## TASK INSTRUCTIONS
When the string "weeks" occurs in a line of the listing below, return that line.

────────────────────

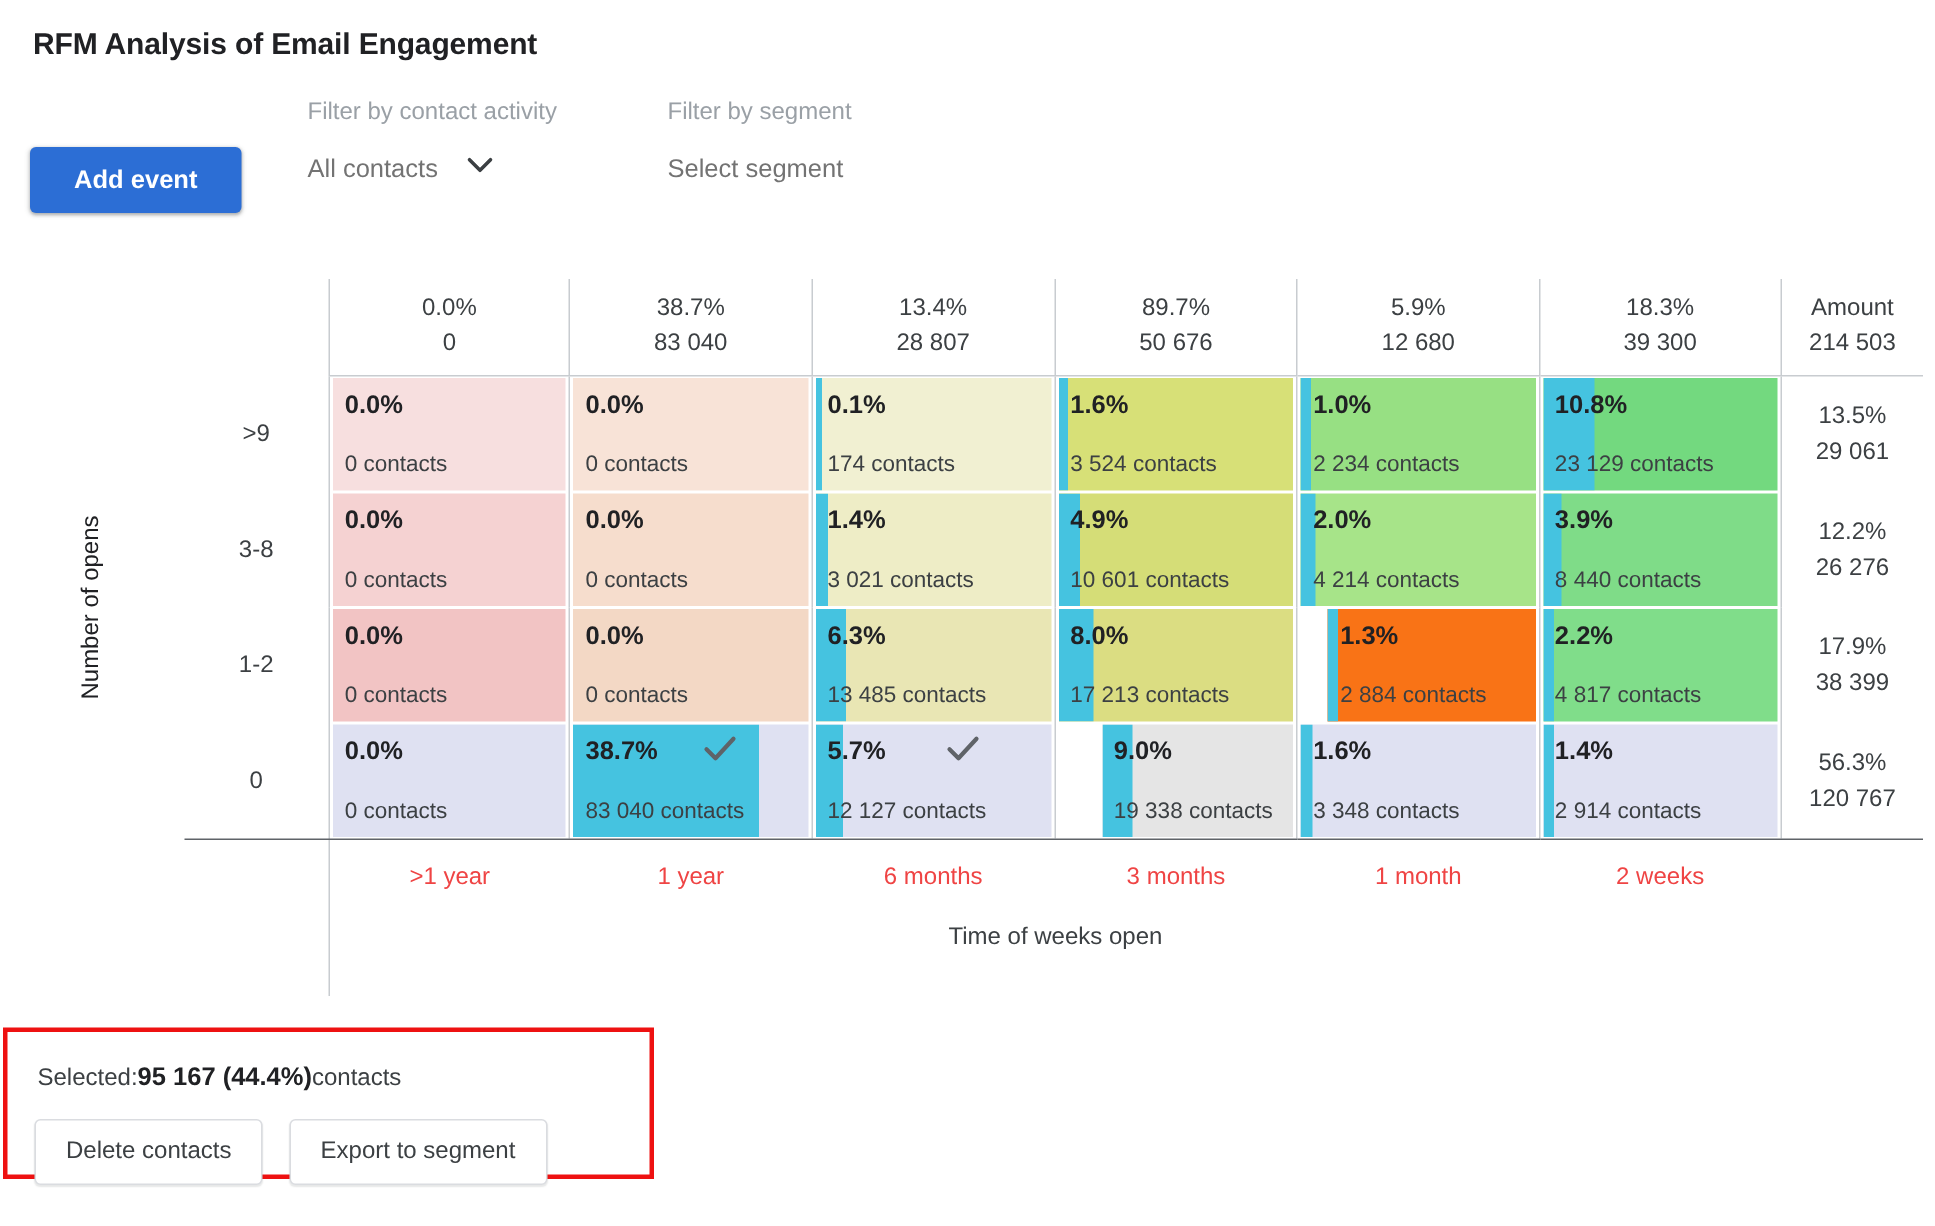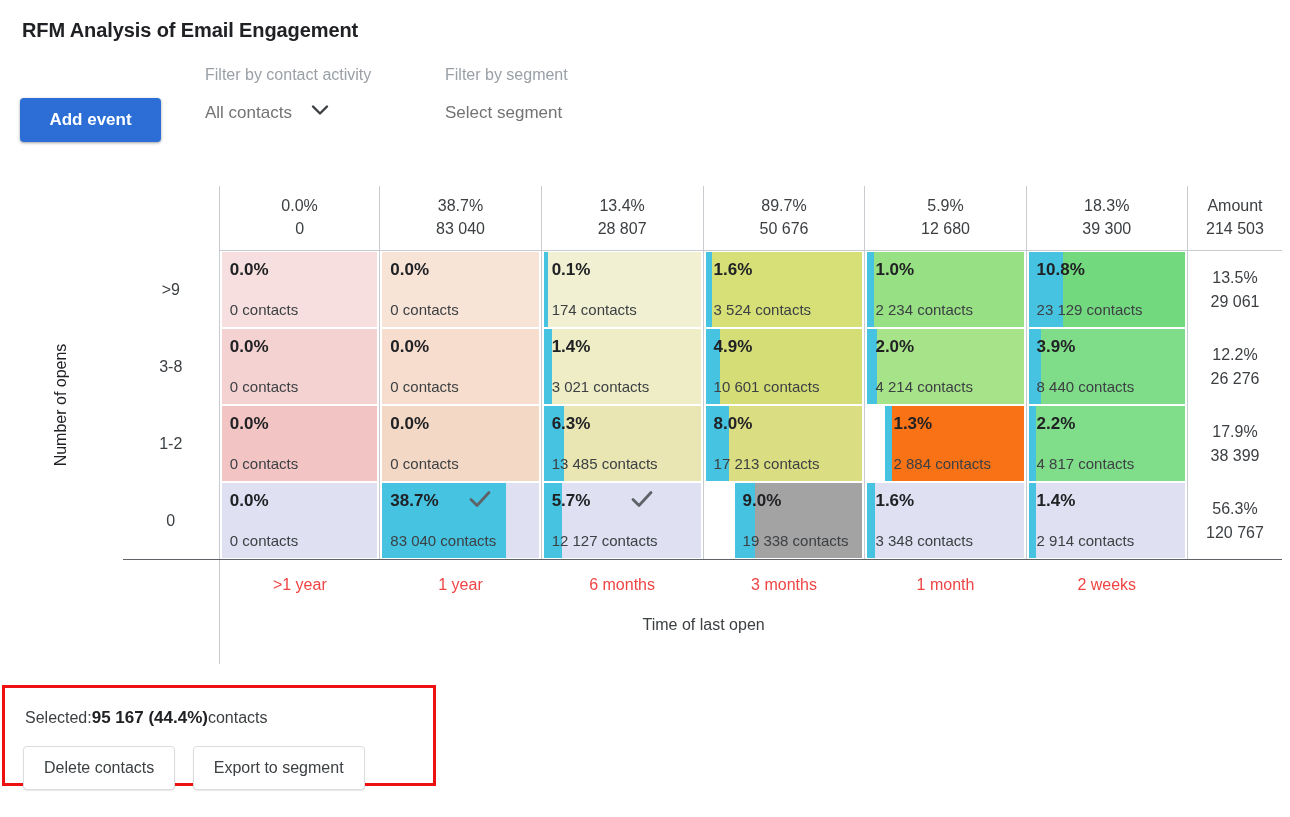--- a/index.html
+++ b/index.html
@@ -474,21 +474,21 @@
               <div class="pct">5.7%</div>
               <div class="cnt">12 127 contacts</div>
               <div class="tick">
                 <svg width="22" height="20" viewBox="0 0 22 20">
                   <path d="M2 10.5 L8 16.5 L20 3.5" fill="none" stroke="#5f6368" stroke-width="2.8" stroke-linecap="round" stroke-linejoin="round"></path>
                 </svg>
               </div>
             </div>
           </td>
           <td class="cellwrap">
-            <div class="cell" style="background: #a3a3a3; margin-left: 31px;">
+            <div class="cell" style="background: #e5e5e5; margin-left: 31px;">
               <div class="bar" style="width: 16%;"></div>
               <div class="pct">9.0%</div>
               <div class="cnt">19 338 contacts</div>
             </div>
           </td>
           <td class="cellwrap">
             <div class="cell" style="background: rgb(223, 225, 242);">
               <div class="bar" style="width: 5%;"></div>
               <div class="pct">1.6%</div>
               <div class="cnt">3 348 contacts</div>
@@ -513,21 +513,21 @@
           <td class="xtick" style="border-left: none;">1 year</td>
           <td class="xtick" style="border-left: none;">6 months</td>
           <td class="xtick" style="border-left: none;">3 months</td>
           <td class="xtick" style="border-left: none;">1 month</td>
           <td class="xtick" style="border-left: none;">2 weeks</td>
           <td></td>
         </tr>
         <tr class="xaxis-title-row">
           <td></td>
           <td class="spacer-left"></td>
-          <td colspan="6">Time of last open</td>
+          <td colspan="6">Time of weeks open</td>
           <td></td>
         </tr>
         <tr class="axis-tail">
           <td></td>
           <td class="spacer-left"></td>
           <td colspan="7"></td>
         </tr>
       </tbody>
   </table>
 </div>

────────────────────

## RESULT BELOW
           <td class="xtick" style="border-left: none;">2 weeks</td>
+          <td colspan="6">Time of weeks open</td>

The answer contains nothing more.